# Subwoofer foundation?



## rambo64 (Aug 2, 2010)

Curious about subwoofer foundation and sound effects. I am considering purchasing a front firing JBL ES250 sub. I have carpet on my home theatre floor. Should I place a piece of MDF board underneath for better bass, this is where the port is coming out for air. Or should I leave it alone?


----------



## recruit (May 9, 2009)

A lot of people use something like this to isolate there sub woofers from the floor and any resonances  Auralex Sub Dude  but tbh that is when people are placing the sub on wooden flooring or raised flooring, if it is on the carpet I would leave it as it is as it should be fine.


----------



## rambo64 (Aug 2, 2010)

Thanks for the reply. I didn't know anyone sold that as a item. Seems easy enough to run down to home depot and get a scrap piece of wood. Anywho....


----------



## bambino (Feb 21, 2010)

Front fireing no problem,down firing i'd consider putting something like mentioned by recruit under it.:T


----------



## daniel (Dec 31, 2006)

Your carpet isn't "deep" enough to absorb any low frequencies. Do it if you feel to do it, but don't bother if you think that it will help reproducing bass.


----------



## recruit (May 9, 2009)

rambo64 said:


> Thanks for the reply. I didn't know anyone sold that as a item. Seems easy enough to run down to home depot and get a scrap piece of wood. Anywho....
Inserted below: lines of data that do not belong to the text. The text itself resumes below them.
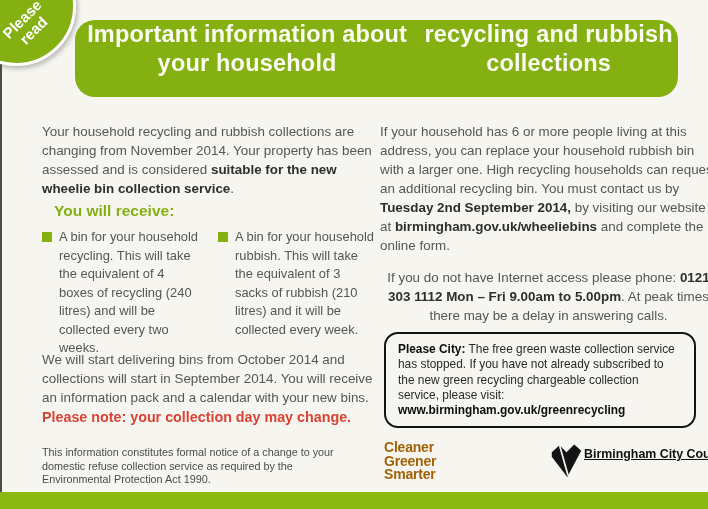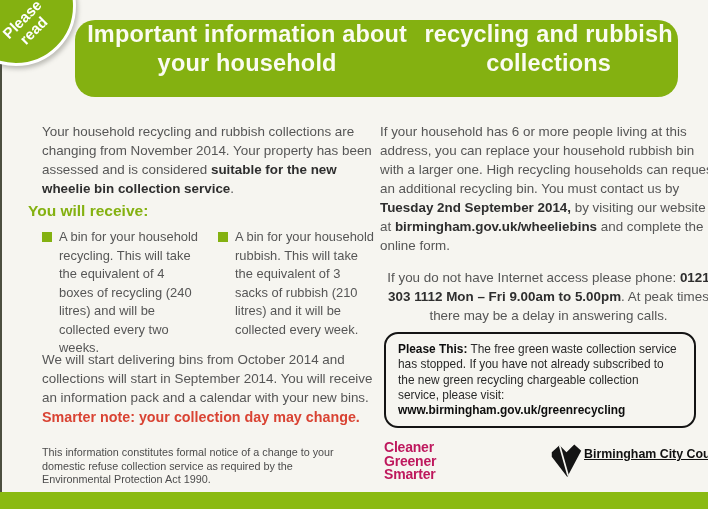--- a/index.html
+++ b/index.html
@@ -33,39 +33,39 @@
     transform:translate(-50%,-50%) translate(12px,19px) rotate(-45deg);
     color:#ffffff; font-weight:bold; font-size:15px; line-height:16px; text-align:center;
     white-space:nowrap;
   }
 
   .abs { position:absolute;margin-left:20px; }
   strong { color:#2e2e2e; }
 
   
   .intro   { left:22px; top:122px; width:331px; font-size:13.4px; line-height:19px; }
-  .receive { left:8px; top:202px; color:#84b111; font-weight:bold; font-size:15.5px; }
+  .receive { left:34px; top:202px; color:#84b111; font-weight:bold; font-size:15.5px; }
   .bullets { left:22px; top:228px; width:334px; display:flex; gap:18px; }
   .bullet-item { flex:1; display:flex; }
   .sq { flex:none; width:10px; height:10px; background:#84b111; margin:4px 7px 0 0; }
   .bullet-text { font-size:12.9px; line-height:18.5px; }
   .delivery { left:22px; top:350px; width:340px; font-size:13.4px; line-height:19px; }
   .red-note { color:#d94333; font-weight:bold; font-size:14.3px; line-height:18px; margin-top:1px; }
   .legal { left:22px; top:446px; width:322px; font-size:10.8px; line-height:13.5px; color:#4c4c4c; }
 
   
   .p1 { left:360px; top:122px; width:337px; font-size:13.4px; line-height:19px; }
   .p2 { left:360px; top:268px; width:337px; font-size:13.4px; line-height:19px;text-align:center; }
   .notebox {
     left:364px; top:332px; width:312px; min-height:82px;
     border:2.5px solid #141414; border-radius:14px;
     padding:8px 12px; font-size:11.9px; line-height:15.3px; color:#2a2a2a;
   }
   .notebox strong { color:#0d0d0d; }
-  .slogan { left:364px; top:441px; font-size:14px; font-weight:bold; color:#be185d;
+  .slogan { left:364px; top:441px; font-size:14px; font-weight:bold; color:#a16207;
             line-height:13.5px; letter-spacing:-0.2px; }
   .logo { left:531px; top:444px; display:flex; align-items:flex-start; }
   .logo svg { display:block; }
   .council-name { margin:3px 0 0 2px; font-size:12.4px; font-weight:bold; color:#101010;
                   text-decoration:underline; white-space:nowrap; }
 
   .bottom-bar { position:absolute; left:0; bottom:0; width:708px; height:17px; background:#8aba12; }
 </style>
 </head>
 <body>
@@ -96,30 +96,30 @@
       <span class="bullet-text">A bin for your household recycling. This will take the equivalent of 4 boxes of recycling (240 litres) and will be collected every two weeks.</span>
     </div>
     <div class="bullet-item">
       <span class="sq"></span>
       <span class="bullet-text">A bin for your household rubbish. This will take the equivalent of 3 sacks of rubbish (210 litres) and it will be collected every week.</span>
     </div>
   </div>
 
   <div class="abs delivery">
     <div>We will start delivering bins from October 2014 and collections will start in September 2014. You will receive an information pack and a calendar with your new bins.</div>
-    <div class="red-note">Smarter note: your collection day may change.</div>
+    <div class="red-note">Please note: your collection day may change.</div>
   </div>
 
   <p class="abs legal">This information constitutes formal notice of a change to your domestic refuse collection service as required by the Environmental Protection Act 1990.</p>
 
   <p class="abs p1"><span>If your household has 6 or more people living at this address, you can replace your household rubbish bin with a larger one.  High recycling households can request an additional recycling bin. You must contact us by </span><strong>Tuesday 2nd September 2014,</strong><span> by visiting our website at </span><strong>birmingham.gov.uk/wheeliebins</strong><span> and complete the online form.</span></p>
 
   <p class="abs p2"><span>If you do not have Internet access please phone: </span><strong>0121 303 1112 Mon – Fri  9.00am to 5.00pm</strong><span>. At peak times there may be a delay in answering calls.</span></p>
 
-  <div class="abs notebox"><strong>Please This:</strong><span> The free green waste collection service has stopped. If you have not already subscribed to the new green recycling chargeable collection service, please visit: </span><strong>www.birmingham.gov.uk/greenrecycling</strong></div>
+  <div class="abs notebox"><strong>Please City:</strong><span> The free green waste collection service has stopped. If you have not already subscribed to the new green recycling chargeable collection service, please visit: </span><strong>www.birmingham.gov.uk/greenrecycling</strong></div>
 
   <div class="abs slogan">
     <div>Cleaner</div>
     <div>Greener</div>
     <div>Smarter</div>
   </div>
 
   <div class="abs logo">
     <svg width="31" height="35" viewBox="0 0 40 44">
       <polygon points="1,10 11,1 20,10 30,0 39,8 21,42 1,16" fill="#141414"></polygon>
If you are good enough at DIY then a lot of people do do it themselves and maybe sometimes better !


----------



## rambo64 (Aug 2, 2010)

Thanks for the info. I was curious to know wheter it would have a better effect on the bass response with a platform than just firing into the carpet. Quess I'll have to do a test run with just a scrap piece of wood to be sure.


----------



## benbboy (Aug 29, 2010)

Look to elemental designs. They make subwoofer platforms and I have noticed a significant increase in bass tightness and a slight increase in output. I haven't noticed any sacrifice in terms of rumble...and my windows still rattle. They should be able to build you a custom platform without any problems.


----------



## recruit (May 9, 2009)

When I owned 2 Velodyne DD12's I had custom made sub woofer platforms which were slightly bigger than the DD12's so that they would not look out of place and they did the job nicely, if you are a dab hand at DIY I reckon you could quite easily make your own for a lot less outlay.


----------



## bambino (Feb 21, 2010)

recruit said:


> When I owned 2 Velodyne DD12's I had custom made sub woofer platforms which were slightly bigger than the DD12's so that they would not look out of place and they did the job nicely, if you are a dab hand at DIY I reckon you could quite easily make your own for a lot less outlay.


I agree if your handy then make your own, the outcome on the finish may not be as pretty or maybe prettier:dontknow: but certainly cheaper.:T


----------



## Kenobi (Aug 11, 2010)

I had great success (unexpectedly) with a Lovan Jazz 6" stand left over when I sold my floor stander. The bass suddently became more articulate, refined, clean, punchy and taut with out overhang. Very surprising to say the least. Surprised not too many people use these for subs.

Kenobi


----------



## recruit (May 9, 2009)

Kenobi said:


> I had great success (unexpectedly) with a Lovan Jazz 6" stand left over when I sold my floor stander. The bass suddently became more articulate, refined, clean, punchy and taut with out overhang. Very surprising to say the least. Surprised not too many people use these for subs.
> 
> Kenobi


If you have suspended wooden flooring or a hard surface for the sub to sit on, then using an Isolation platform I would certainly recommend.


----------